_Work required_:
Copy out, word for word, the lines from the start of the data below through the line containing "Darkseid Bust Ready", and no others.

_Exercise inputs_:

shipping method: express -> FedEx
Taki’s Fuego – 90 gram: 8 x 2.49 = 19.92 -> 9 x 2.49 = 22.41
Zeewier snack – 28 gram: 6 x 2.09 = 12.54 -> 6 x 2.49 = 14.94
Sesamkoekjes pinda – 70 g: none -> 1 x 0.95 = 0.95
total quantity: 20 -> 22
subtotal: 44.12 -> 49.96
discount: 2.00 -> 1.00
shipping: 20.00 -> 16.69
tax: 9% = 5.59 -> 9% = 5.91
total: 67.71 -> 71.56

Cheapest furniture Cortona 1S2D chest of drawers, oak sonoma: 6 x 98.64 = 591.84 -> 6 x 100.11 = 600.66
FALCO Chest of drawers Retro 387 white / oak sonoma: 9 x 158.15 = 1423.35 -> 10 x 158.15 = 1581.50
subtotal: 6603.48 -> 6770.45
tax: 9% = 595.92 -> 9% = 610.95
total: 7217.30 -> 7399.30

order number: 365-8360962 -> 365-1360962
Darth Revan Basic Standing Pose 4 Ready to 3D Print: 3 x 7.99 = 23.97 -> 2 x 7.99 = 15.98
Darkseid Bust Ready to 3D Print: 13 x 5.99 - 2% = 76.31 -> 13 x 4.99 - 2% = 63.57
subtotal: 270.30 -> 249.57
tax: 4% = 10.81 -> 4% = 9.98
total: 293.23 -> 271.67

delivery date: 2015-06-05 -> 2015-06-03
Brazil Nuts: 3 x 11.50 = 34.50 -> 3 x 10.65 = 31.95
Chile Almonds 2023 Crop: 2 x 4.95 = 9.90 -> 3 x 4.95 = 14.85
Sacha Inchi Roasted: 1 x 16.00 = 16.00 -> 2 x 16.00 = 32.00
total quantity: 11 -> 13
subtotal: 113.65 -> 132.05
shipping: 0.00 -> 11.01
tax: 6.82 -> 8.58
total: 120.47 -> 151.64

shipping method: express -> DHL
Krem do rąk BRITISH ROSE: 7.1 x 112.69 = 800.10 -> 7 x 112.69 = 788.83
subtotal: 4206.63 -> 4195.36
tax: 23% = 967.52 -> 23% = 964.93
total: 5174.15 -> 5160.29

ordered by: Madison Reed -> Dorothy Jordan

_Answer box_:
shipping method: express -> FedEx
Taki’s Fuego – 90 gram: 8 x 2.49 = 19.92 -> 9 x 2.49 = 22.41
Zeewier snack – 28 gram: 6 x 2.09 = 12.54 -> 6 x 2.49 = 14.94
Sesamkoekjes pinda – 70 g: none -> 1 x 0.95 = 0.95
total quantity: 20 -> 22
subtotal: 44.12 -> 49.96
discount: 2.00 -> 1.00
shipping: 20.00 -> 16.69
tax: 9% = 5.59 -> 9% = 5.91
total: 67.71 -> 71.56

Cheapest furniture Cortona 1S2D chest of drawers, oak sonoma: 6 x 98.64 = 591.84 -> 6 x 100.11 = 600.66
FALCO Chest of drawers Retro 387 white / oak sonoma: 9 x 158.15 = 1423.35 -> 10 x 158.15 = 1581.50
subtotal: 6603.48 -> 6770.45
tax: 9% = 595.92 -> 9% = 610.95
total: 7217.30 -> 7399.30

order number: 365-8360962 -> 365-1360962
Darth Revan Basic Standing Pose 4 Ready to 3D Print: 3 x 7.99 = 23.97 -> 2 x 7.99 = 15.98
Darkseid Bust Ready to 3D Print: 13 x 5.99 - 2% = 76.31 -> 13 x 4.99 - 2% = 63.57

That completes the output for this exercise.